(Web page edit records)
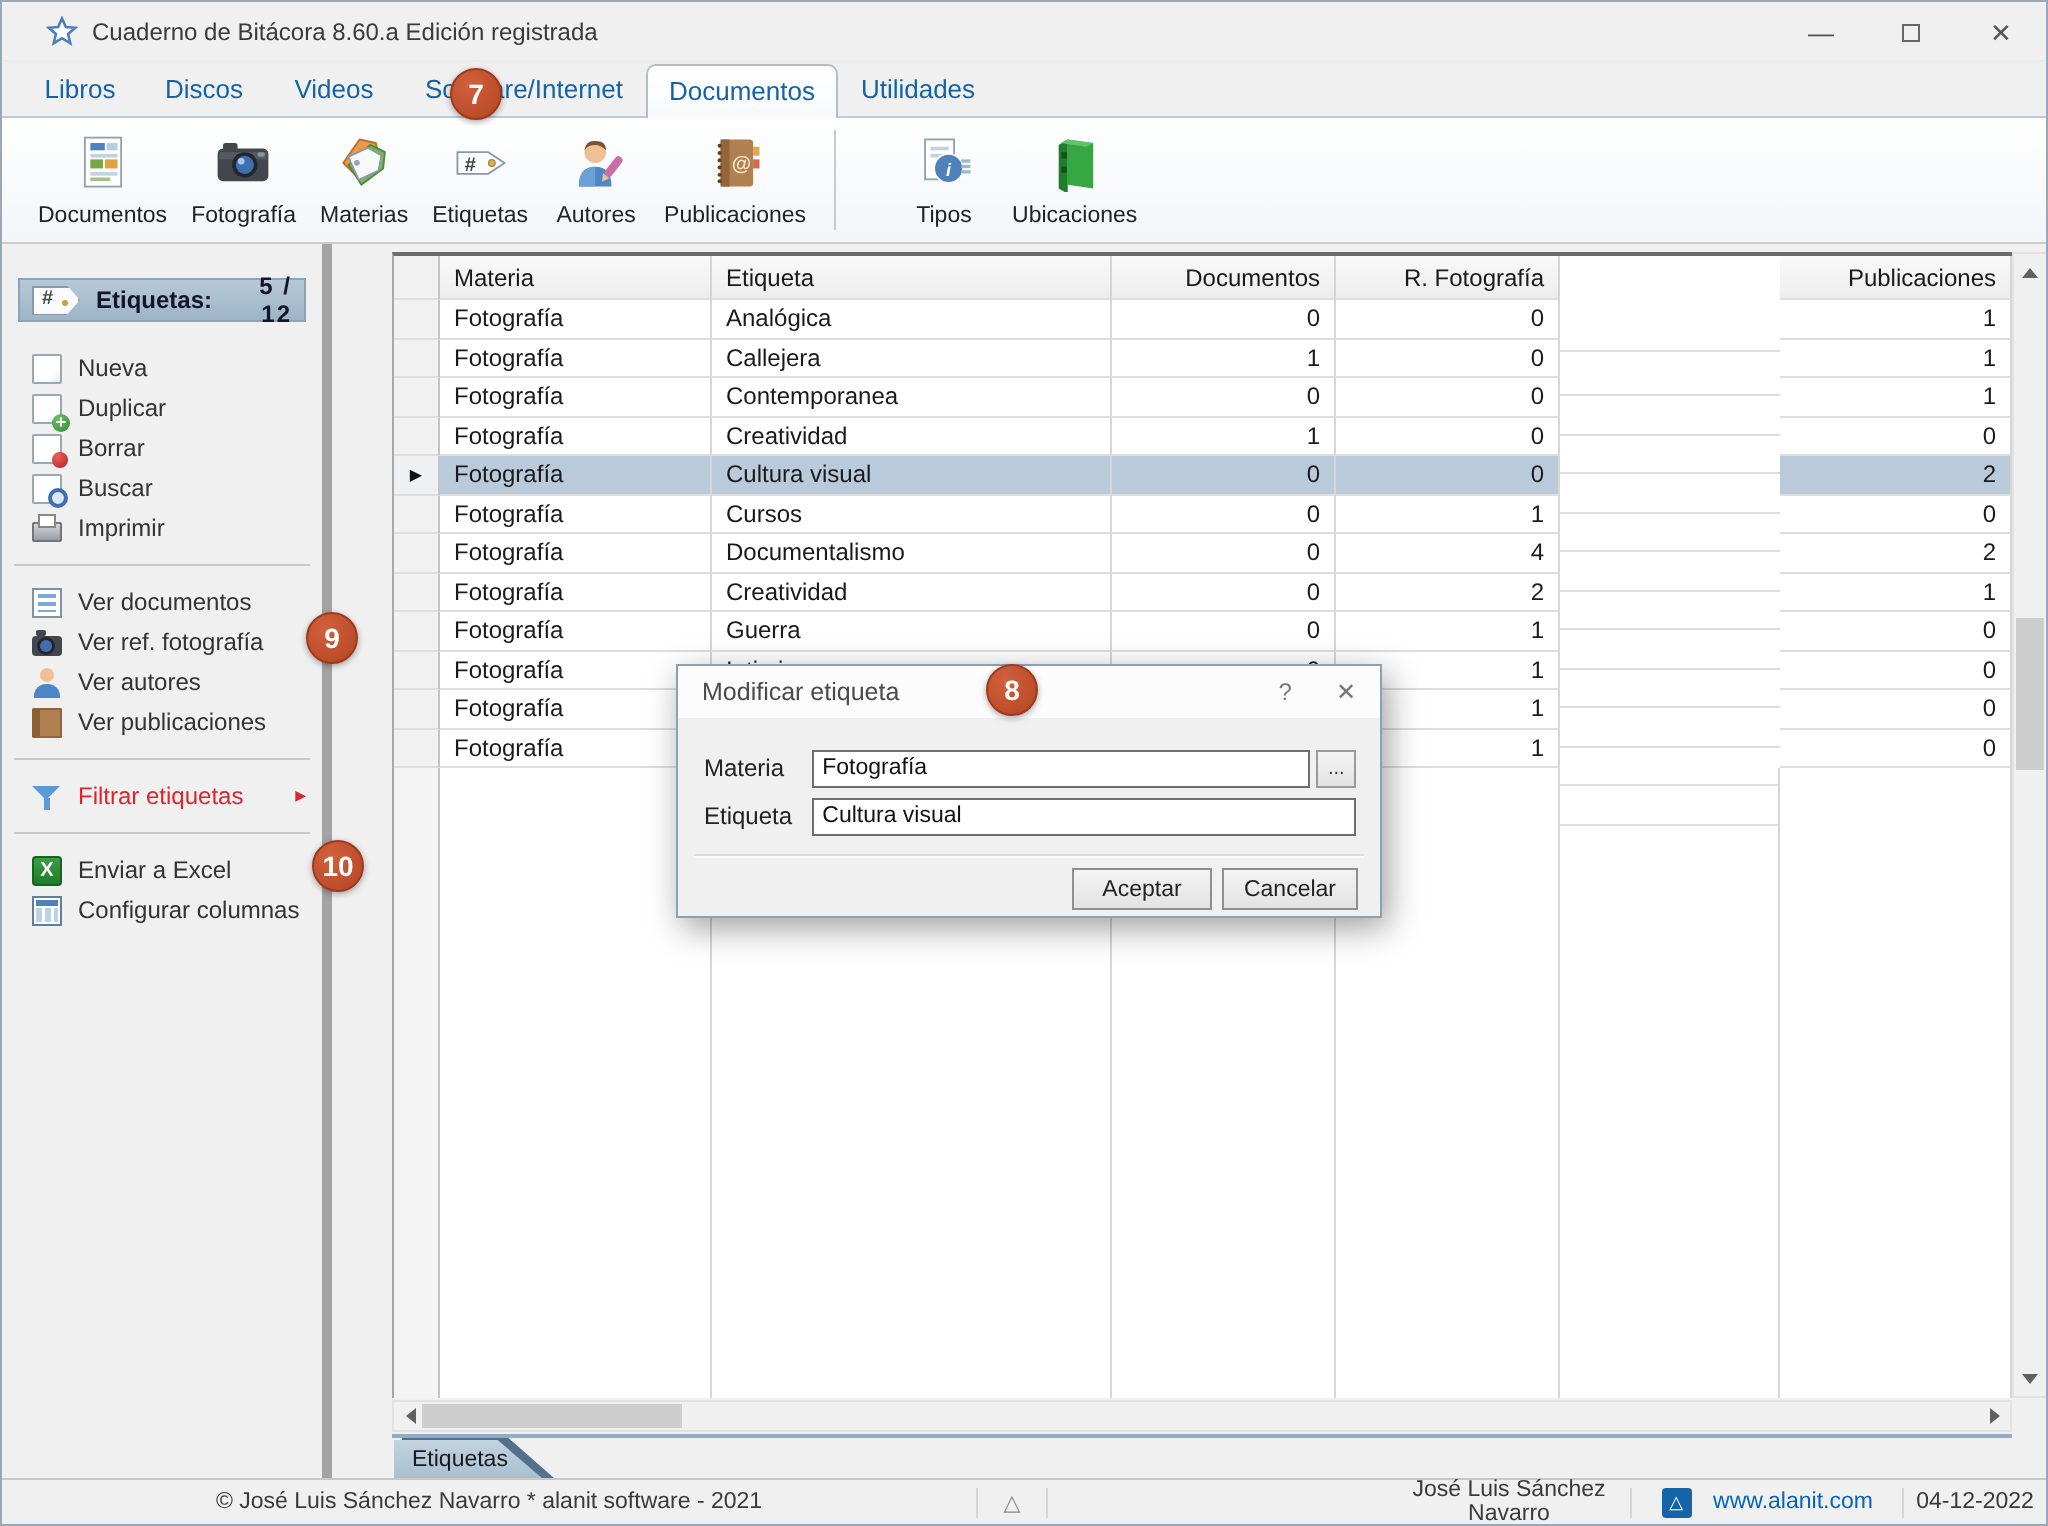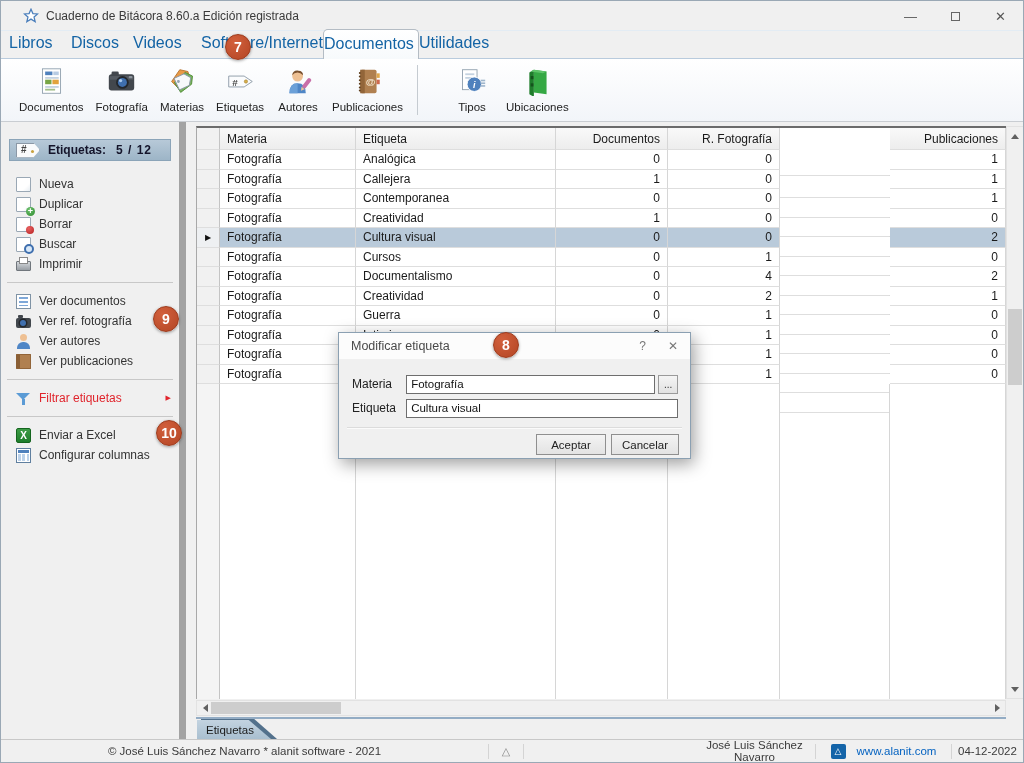--- a/index.html
+++ b/index.html
@@ -15,7 +15,7 @@
 
   
   .menubar { position:absolute; top:30px; left:0; right:0; height:27px; display:flex; align-items:flex-end; padding-left:8px; }
-  .mtab { text-align:left; color:#1464a5; font-size:16px; padding:5px 0 6px; cursor:default; }
+  .mtab { text-align:center; color:#1464a5; font-size:13px; padding:5px 0 6px; cursor:default; }
   .mtab.active { background:linear-gradient(#ffffff,#f7fafc); border:1px solid #b4bcc4; border-bottom:none; border-radius:5px 5px 0 0; margin-bottom:-1px; z-index:3; position:relative; }
 
   

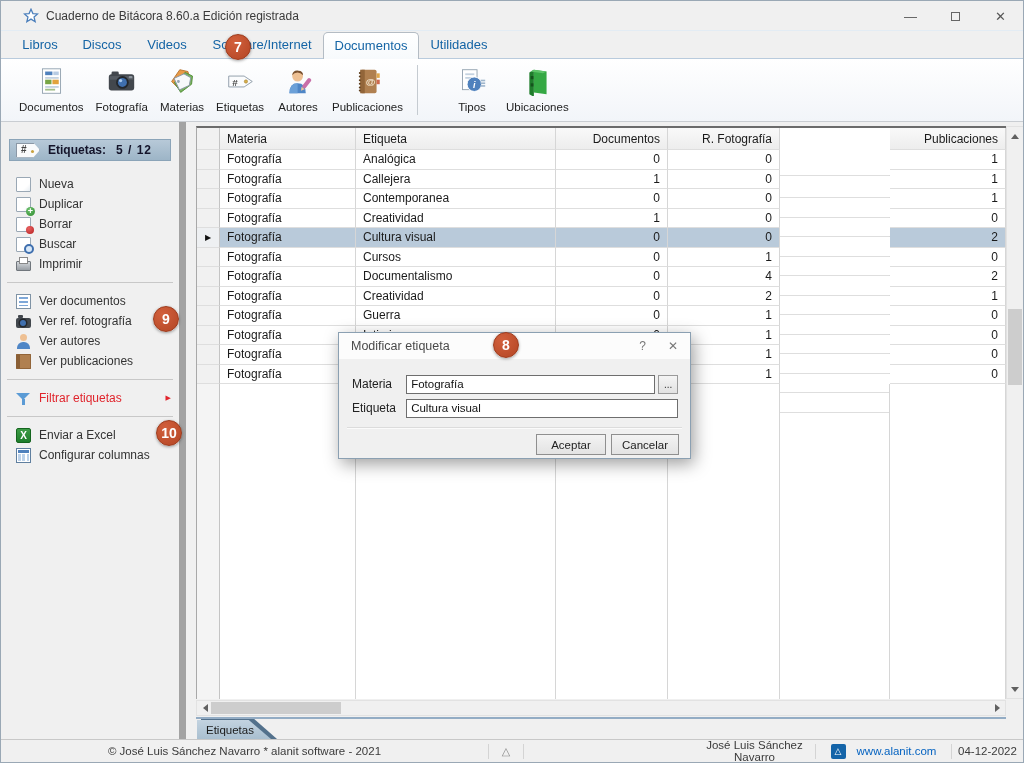--- a/index.html
+++ b/index.html
@@ -27,7 +27,7 @@
   .gap-tipos { margin-left:14px; }
 
   
-  .sidebar { position:absolute; left:0; top:121px; width:185px; height:619px; background:#f0f0f0; border-right:7px solid #a3a3a3;text-align:right; }
+  .sidebar { position:absolute; left:0; top:121px; width:165px; height:619px; background:#f0f0f0; border-right:5px solid #a3a3a3;text-align:right; }
   .sb-header { margin:17px 8px 13px 8px; height:22px; background:linear-gradient(#b7c9d8,#9db5c7); border:1px solid #8ba4b8; display:flex; align-items:center; padding:0 6px; gap:8px; }
   .sb-header .hlabel { font-size:12px; font-weight:bold; color:#14142a; }
   .sb-header .hcount { font-size:12px; font-weight:bold; color:#14142a; letter-spacing:1px; margin-left:2px; }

Task prompt = Reproduce each line of the records in which "center" appears.

Answer below =
+  .mtab { text-align:center; color:#1464a5; font-size:13px; padding:5px 0 6px; cursor:default; }
   .sb-header { margin:17px 8px 13px 8px; height:22px; background:linear-gradient(#b7c9d8,#9db5c7); border:1px solid #8ba4b8; display:flex; align-items:center; padding:0 6px; gap:8px; }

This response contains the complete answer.